A religious association formed near Kunwald, Bohemia, 1457, "to foster pure scriptural teaching and apostolic discipline."
The Unitas Fratrom, Church of Brethren, or Unity of Brethren, known at the present time in England and America as the Moravian Church, was established, 1735.
In 1734 the first Moravian missionary came to Pennsylvania, and an attempt was also made at missionary work in Georgia.
An act of Parliament, 1749, recognized the Moravian Church as "an ancient Protestant Episcopal Church," giving it standing and privileges in all British dominions.
During colonial times Bethlehem, Nazareth, and Lititz, in Pennsylvania, and Salem, North Carolina, were organized as exclusive Moravian villages.

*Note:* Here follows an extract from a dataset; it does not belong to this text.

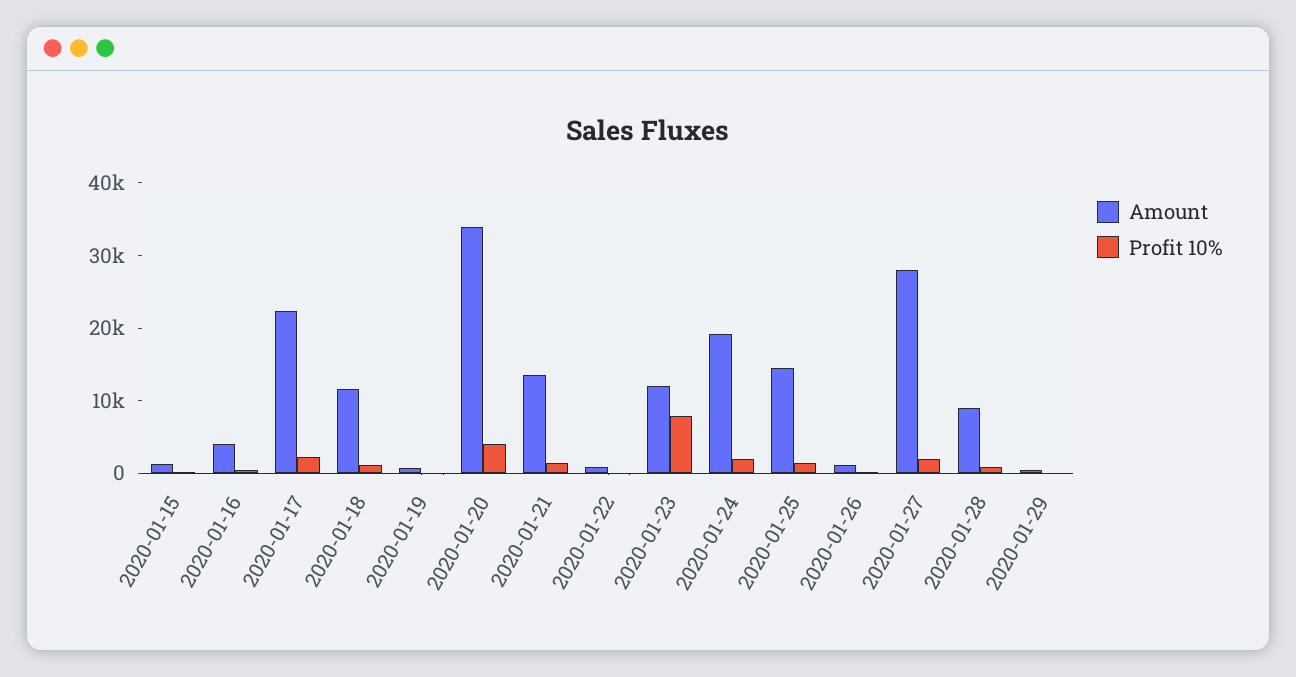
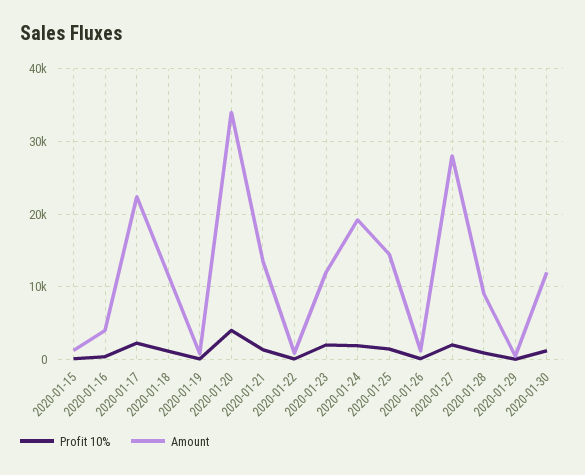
Profit 10%, 2020-01-23: 8000 -> 2000
Profit 10%, 2020-01-30: none -> 1000
Amount, 2020-01-30: none -> 12000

Between 1844 and 1856 this exclusive system was abolished and the church organization was remodeled to suit modern conditions.
Having no doctrine of its own, it is broadly evangelical, and in harmony with Protestants on the essentials of Christian teaching.
The Moravian principle is "in essentials, unity, in non-essentials, liberty, and in all things, charity."
Accepting the Apostles' Creed as formulating the prime articles of faith found in the Scriptures, it emphasizes the personal mediatorship of Jesus Christ as true God and true Man, in His life, sufferings, death, and resurrection.
They practise infant baptism; and holy communion, which is celebrated about six times a year, is open to communicant members of other churches.
The Moravian Church is a modified episcopacy in government.
Foreign missionary work is carried on in North, Central, and South America, the West Indies, South Africa, Australia, the borders of Tibet, and among the lepers in Jerusalem.
There are two other bodies: Evangelical Union of Bohemian and Moravian Brethren in North America, and Independent Bohemian and Moravian Brethren Churches.